The ARY Group has acquired Nukta, the digital media platform launched by Kamran Khan and backed by property tycoon Malik Riaz. Sources within ARY told TechJuice that the deal has closed, but significant changes are expected as the platform is integrated into ARY’s operations. Nukta staff, who were among the highest-paid journalists in Pakistan, are now bracing for major layoffs and restructuring.
Nukta launched in November 2024 with headquarters in Dubai, promising to reinvent digital journalism in Pakistan. With senior journalist Kamran Khan at the helm, the platform quickly built a large team of journalists and corporate professionals, hiring aggressively from top media houses and offering salaries far above industry norms. Its business model relied on online advertising, YouTube revenue, and digital consultancy services.

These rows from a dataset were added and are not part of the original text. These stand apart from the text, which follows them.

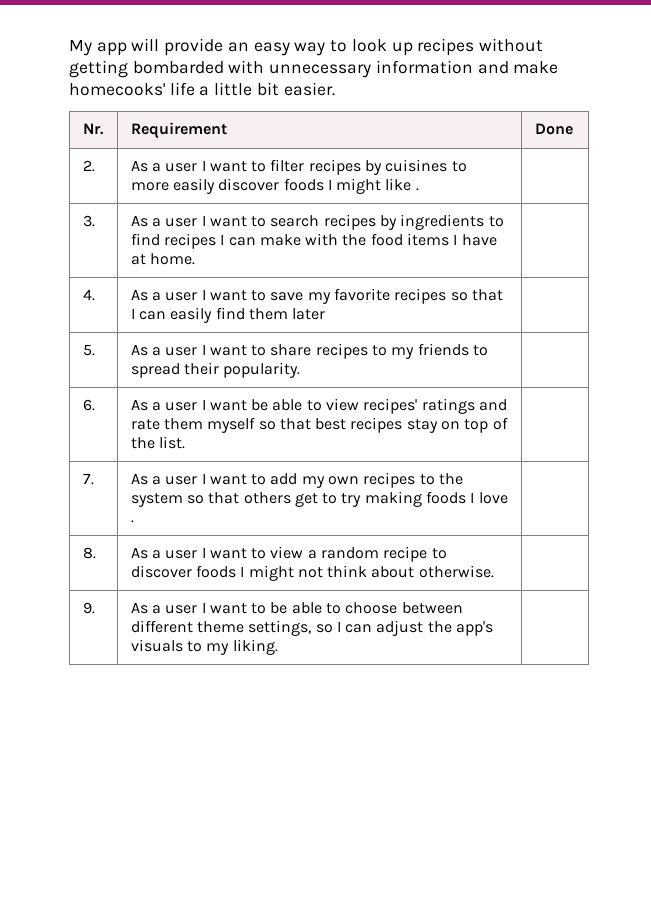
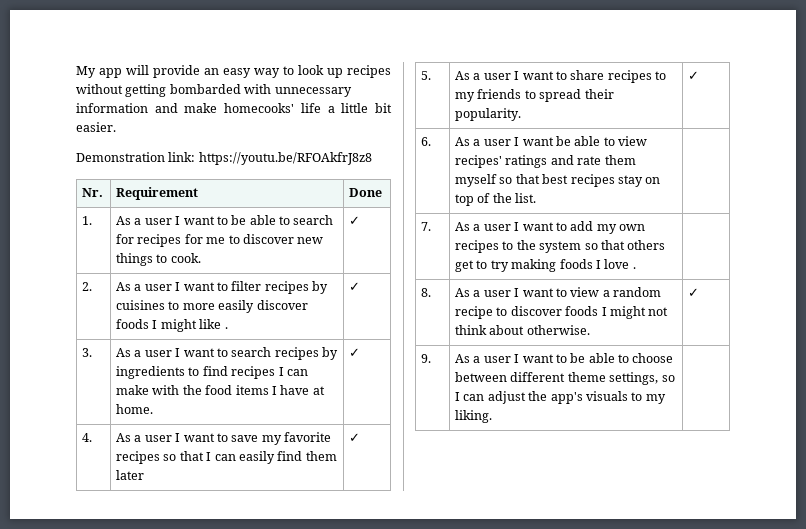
(335, 89) none -> [76,152,372,165] // Demonstration link: https://youtu.be/RFOAkfrJ8z8
(573, 129) none -> [82,216,93,225] [116,215,334,225] [116,234,324,247] [116,253,201,266] [349,216,361,225] // 1. | As a user I want to be able to search for recipes for me to discover new things to cook. | ✓
(419, 189) none -> [349,282,361,291] ✓
(195, 259) none -> [349,348,361,357] ✓
(326, 314) none -> [349,433,361,442] ✓
(301, 370) none -> [688,71,700,80] ✓
(494, 571) none -> [688,288,700,297] ✓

Malik Riaz’s Financial Constraints
Nukta was originally bankrolled by Malik Riaz, who had long sought to own a media organization in Pakistan. However, his financial position weakened as several of his properties were seized and auctioned, leaving him unable to continue funding the platform. Sources say that Riaz’s withdrawal forced Kamran Khan and his family to run the operation independently for months.
Transferring Nukta to ARY was a practical solution for both parties. For Malik Riaz, the move ensured that the platform could continue operating without further personal financial burden. For ARY, it meant acquiring a ready-made digital operation with an experienced team and established infrastructure, giving the group a stronger foothold in Pakistan’s growing online media market.
Previous Layoffs Highlight Nukta’s Challenges
Less than a year after its launch, Nukta had already experienced turbulence. In November 2025, the company cut 37 positions, mostly reporters and cameramen, citing “strategic restructuring for long-term sustainability.” Sources described it more bluntly as a necessary measure after the high salaries and large team strained the platform’s finances. Only a handful of affected staff were later absorbed into government-run media initiatives, leaving most former employees in limbo.
This history underscores the challenge ARY faces in integrating Nukta: the platform was built on ambitious spending and aggressive hiring, but the cost of sustaining such a team without steady revenue proved too high.
What Lies Ahead for Nukta Staff
Nukta’s strategy of offering significantly higher salaries than the market norm was ambitious but came at a cost. A senior ARY Group official, speaking on the condition of anonymity to TechJuice, confirmed that Nukta staff were among the highest-paid in Pakistan’s media industry. The official added that major layoffs are expected as the platform is integrated into ARY’s structured operations.
Employees who joined Nukta for premium pay are now bracing for changes, with salary realignments and staff reductions likely in the coming weeks. Experts note that such restructuring is common when a legacy media company absorbs a start-up. While it may create short-term uncertainty, it could also lead to a more sustainable business model for the platform.
The ARY acquisition marks the end of Nukta’s short independent run. For its employees, the next few months will be testing, but the transition may provide the stability and direction the platform struggled to achieve alone.